Noteworthy differences from Python

  • Indexing of arrays, strings, etc. in Julia is 1-based not 0-based.
  • The last element of a list or array is indexed with end in Julia, not -1 as in Python.
  • Comprehensions in Julia do not (yet) have the optional if clause found in Python.
  • For, if, while, etc. blocks in Julia are terminated by end; indentation is not significant.

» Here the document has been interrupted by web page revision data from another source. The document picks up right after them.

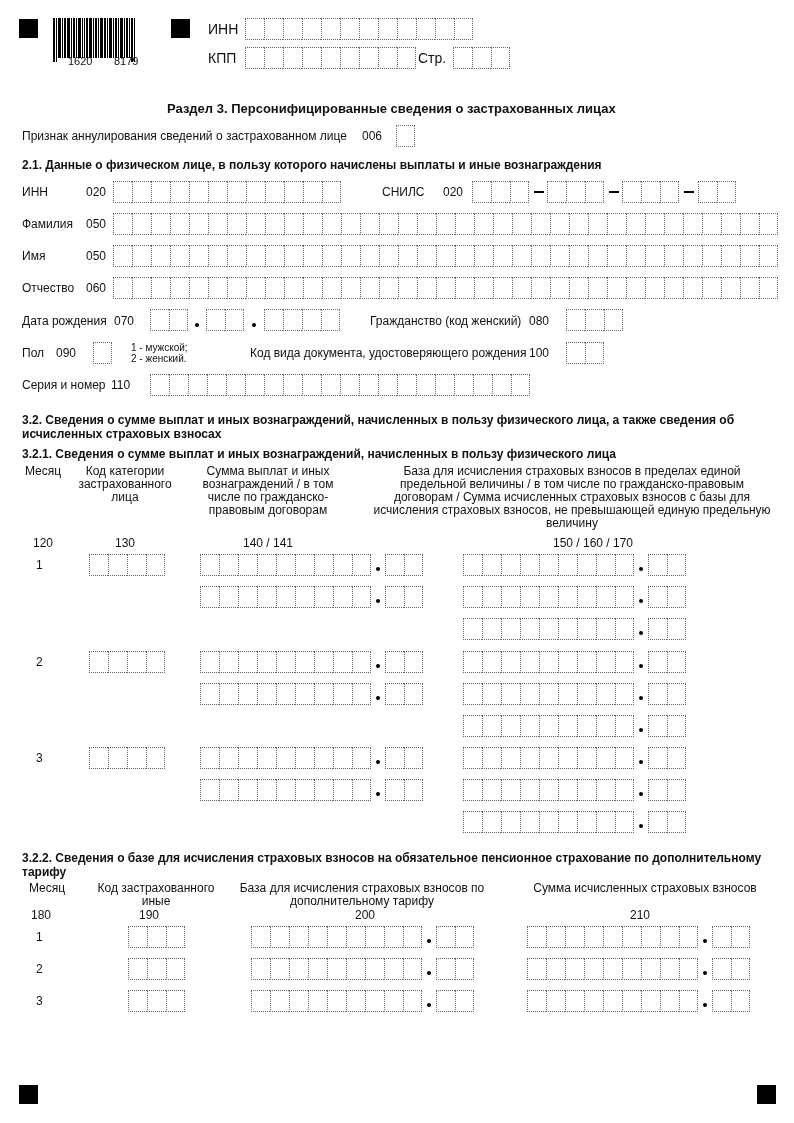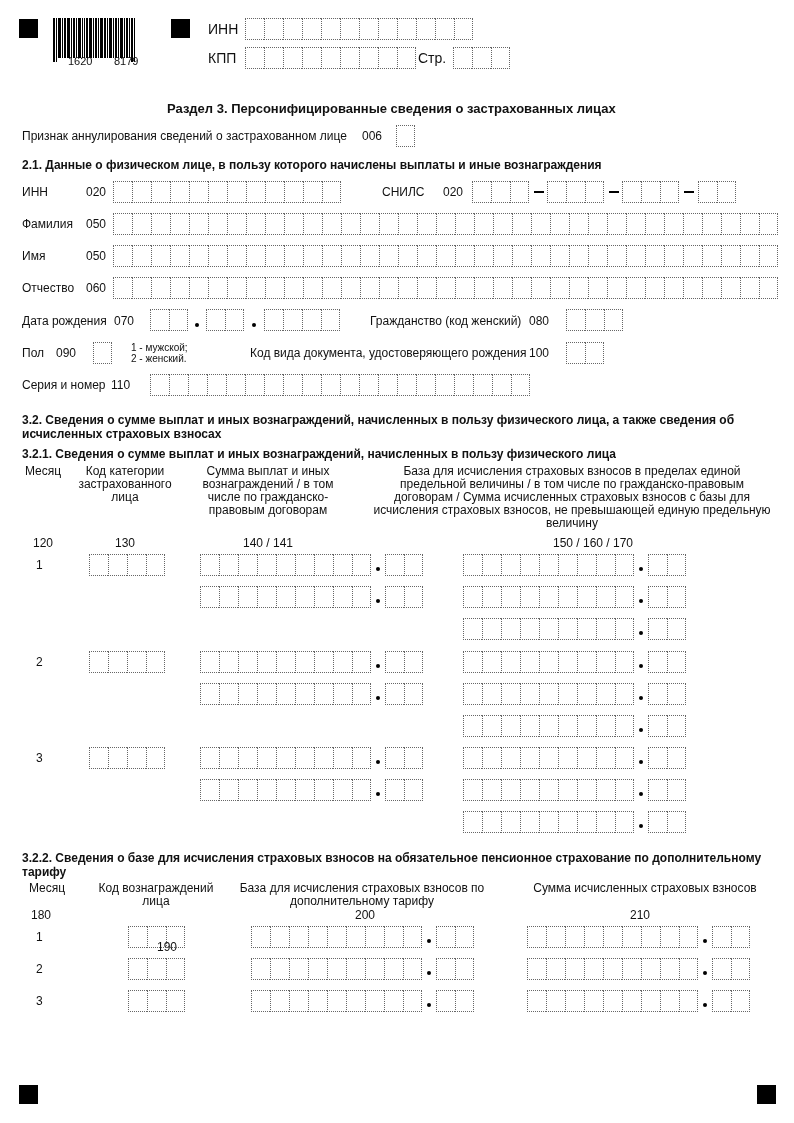--- a/index.html
+++ b/index.html
@@ -350,26 +350,26 @@
 <div class="hdr" style="left:75px;top:537px;width:100px;">130</div>
 <div class="hdr" style="left:193px;top:537px;width:150px;">140 / 141</div>
 <div class="hdr" style="left:393px;top:537px;width:400px;">150 / 160 / 170</div>
 
 <div id="s321-rows"></div>
 
 <div class="title" style="left:22px;top:851px;font-size:12px;">3.2.2. Сведения о базе для исчисления страховых взносов на обязательное пенсионное страхование по дополнительному</div>
 <div class="title" style="left:22px;top:865px;font-size:12px;">тарифу</div>
 
 <div class="hdr" style="left:22px;top:882px;width:50px;">Месяц</div>
-<div class="hdr" style="left:92px;top:882px;width:128px;">Код вознаграждений лица</div>
+<div class="hdr" style="left:92px;top:882px;width:128px;">Код застрахованного иные</div>
 <div class="hdr" style="left:232px;top:882px;width:260px;">База для исчисления страховых взносов по дополнительному тарифу</div>
 <div class="hdr" style="left:515px;top:882px;width:260px;">Сумма исчисленных страховых взносов</div>
 
 <div class="hdr" style="left:16px;top:909px;width:50px;">180</div>
-<div class="hdr" style="left:132px;top:909px;width:70px;margin-top:32px;">190</div>
+<div class="hdr" style="left:114px;top:909px;width:70px;">190</div>
 <div class="hdr" style="left:330px;top:909px;width:70px;">200</div>
 <div class="hdr" style="left:605px;top:909px;width:70px;">210</div>
 
 <div id="s322-rows"></div>
 
 <div class="lbl" style="left: 36px; top: 558px;">1</div>
 <div class="cells" style="left: 89px; top: 554px;">
     <div class="cell" style="width: 19px;"></div>
     <div class="cell" style="width: 19px;"></div>
     <div class="cell" style="width: 19px;"></div>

  • Julia has no line continuation syntax: if, at the end of a line, the input so far is a complete expression, it is considered done; otherwise the input continues. One way to force an expression to continue is to wrap it in parentheses.
  • Julia arrays are column-major (Fortran ordered) whereas numpy arrays are row-major (C-ordered) by default. To get optimal performance when looping over arrays, the order of the loops should be reversed in Julia relative to numpy (see relevant section of Performance Tips).